Que propose le rapport pour améliorer la gestion des carrières de ces dirigeants ?

Les solutions sont multiples. Elles relèvent d’abord du champ statutaire. Prenons les ingénieurs, par exemple. Il faut pouvoir leur proposer un débouché au-delà de la fin de carrière actuelle. Autres pistes : améliorer la fin de détachement au sein d’un emploi fonctionnel, adapter la formation continue. Des propositions sont également formulées concernant une définition plus précise du rôle de la direction générale par rapport à l’exécutif élu de la collectivité.

Plus généralement, un travail d’échange, de connaissance et d’information encore plus large semble indispensable pour mieux cerner cette catégorie A +. À cet égard, l’existence d’un lieu national serait appropriée. Le rapport égrène ainsi 26 propositions, qui constituent autant de pistes de réflexion et qui demandent à être précisées au fur et à mesure dans des discussions avec l’ensemble des acteurs.

Le vivier des dirigeants territoriaux est-il suffisant, de qualité, motivé ? Quid de la nouvelle génération ?

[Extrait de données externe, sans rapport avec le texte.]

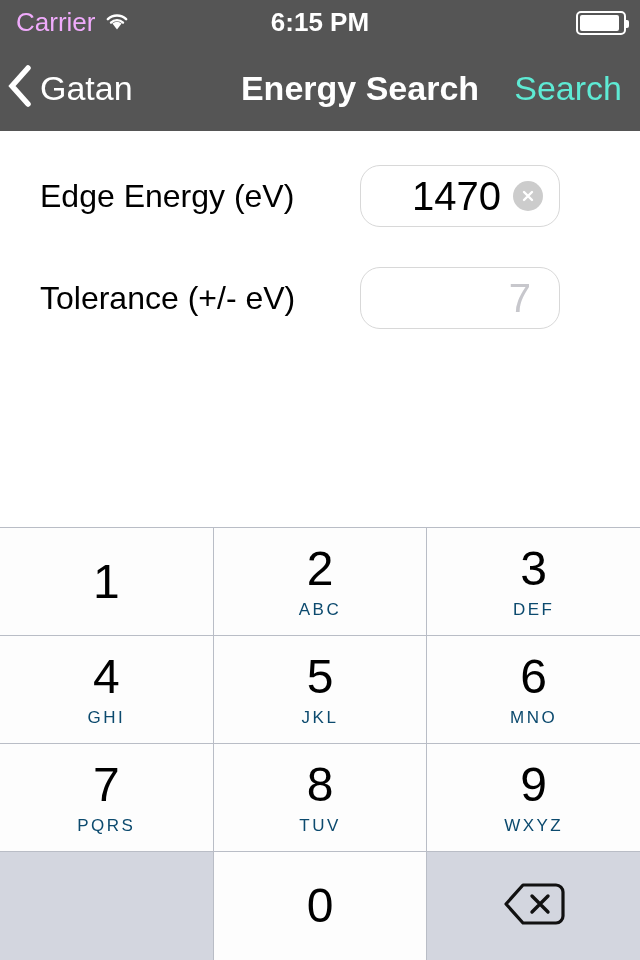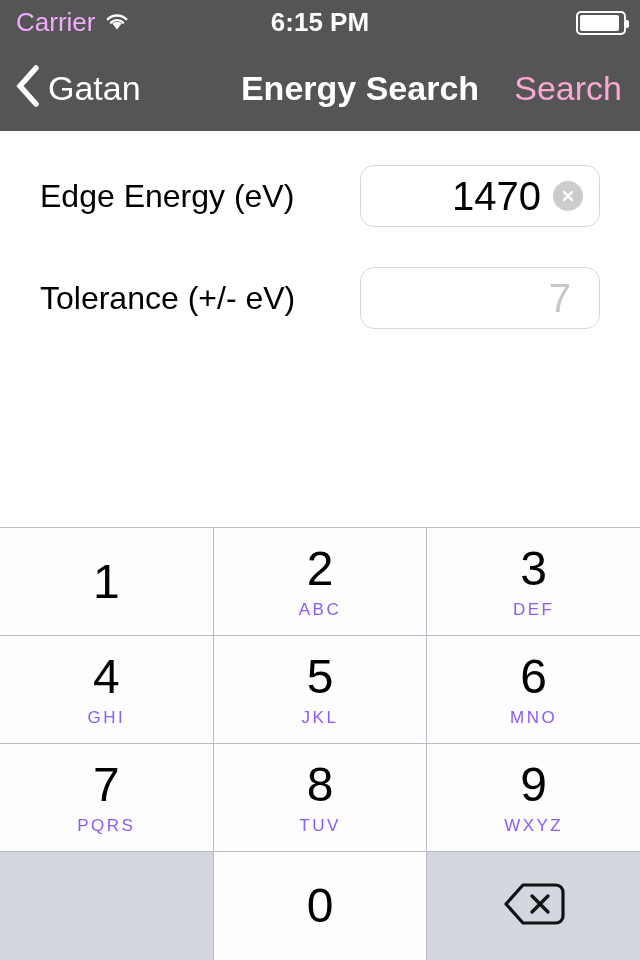"Gatan" .nav-back { left: 14px -> 6px }
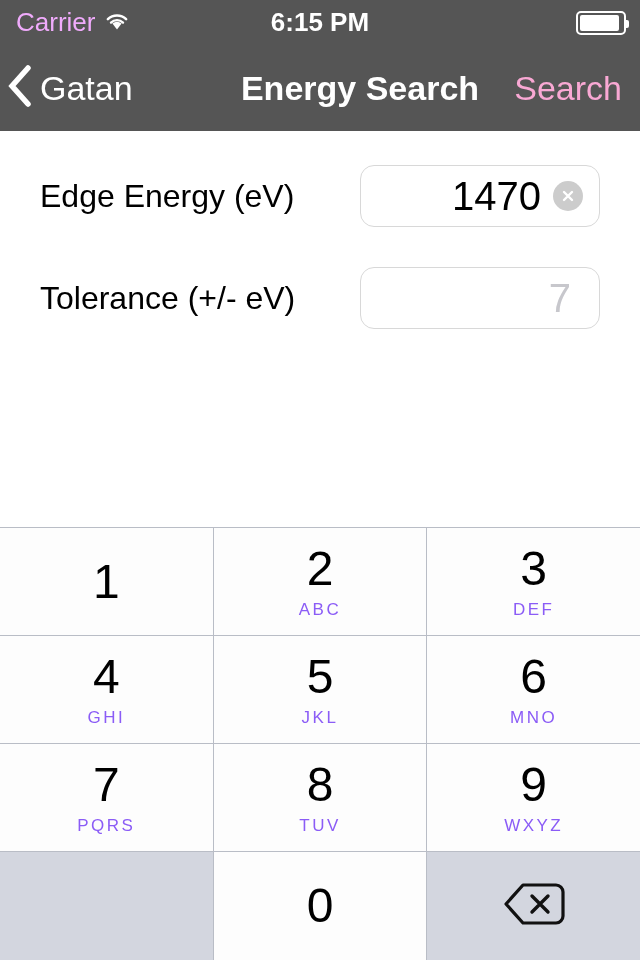"Search" .nav-action { color: #f9a8d4 -> #5eead4 }
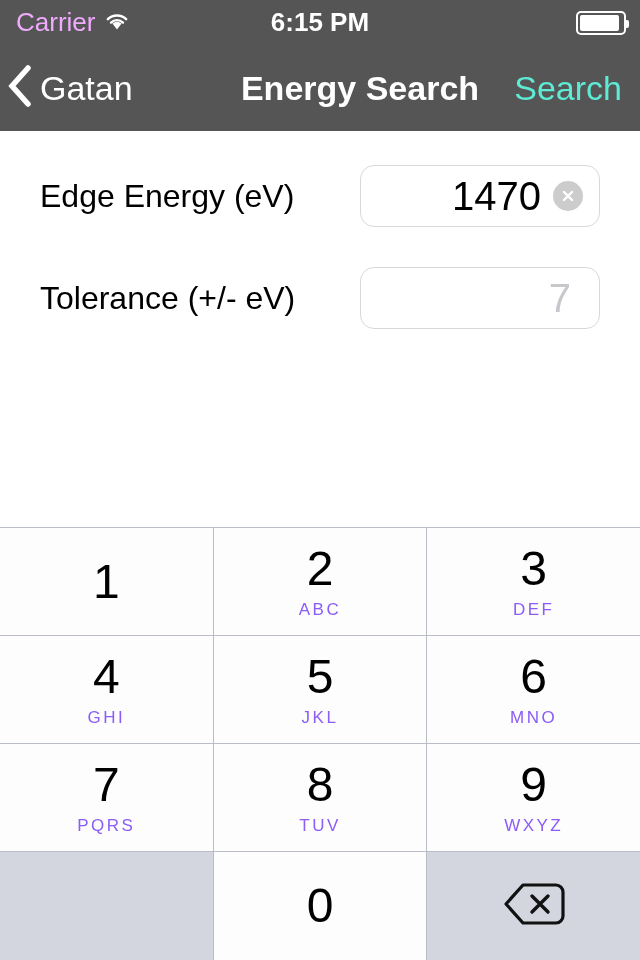"1470" .text-field { border-radius: 14px -> 20px; width: 240px -> 200px }
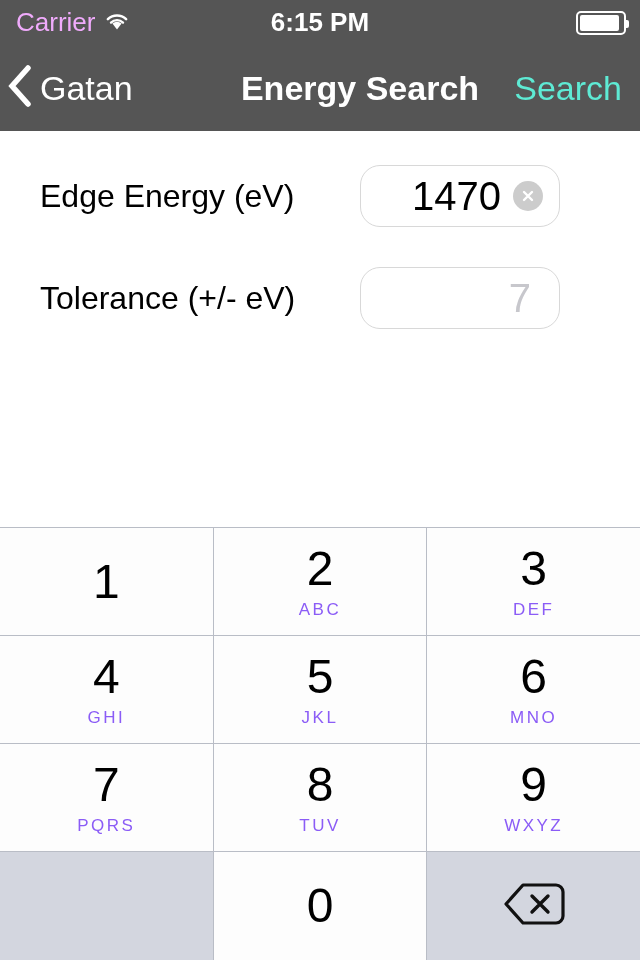"ABC" .key-letters { color: #8b5cf6 -> #0c4a6e }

Il faut d’abord souligner que la pyramide des âges est particulièrement défavorable. Un nombre important de départs en retraite va survenir dans les années qui viennent. Or, la génération sortante est marquée parce que nous avons appelé la « biodiversité » des profils, dans la mesure où les voies d’accès ont été particulièrement ouvertes et diverses ces trente dernières années. Cette biodiversité est aujourd’hui menacée, ce qui met également en danger le fonctionnement de l’ascenseur social qu’a connu la génération sortante de cadres territoriaux.

C’est une vraie préoccupation, dans la mesure où nous sommes convaincus que l’avenir et l’approfondissement de la décentralisation se jouent aussi dans la question de la qualité et de l’engagement de l’encadrement supérieur des administrations territoriales, et qu’il est essentiel qu’une partie significative de cet encadrement soit issue de la culture territoriale. Il est donc impératif de rendre la carrière de cadre territorial particulièrement attractive, notamment dans les domaines du management (pour déboucher sur la direction générale) et de l’expertise technique.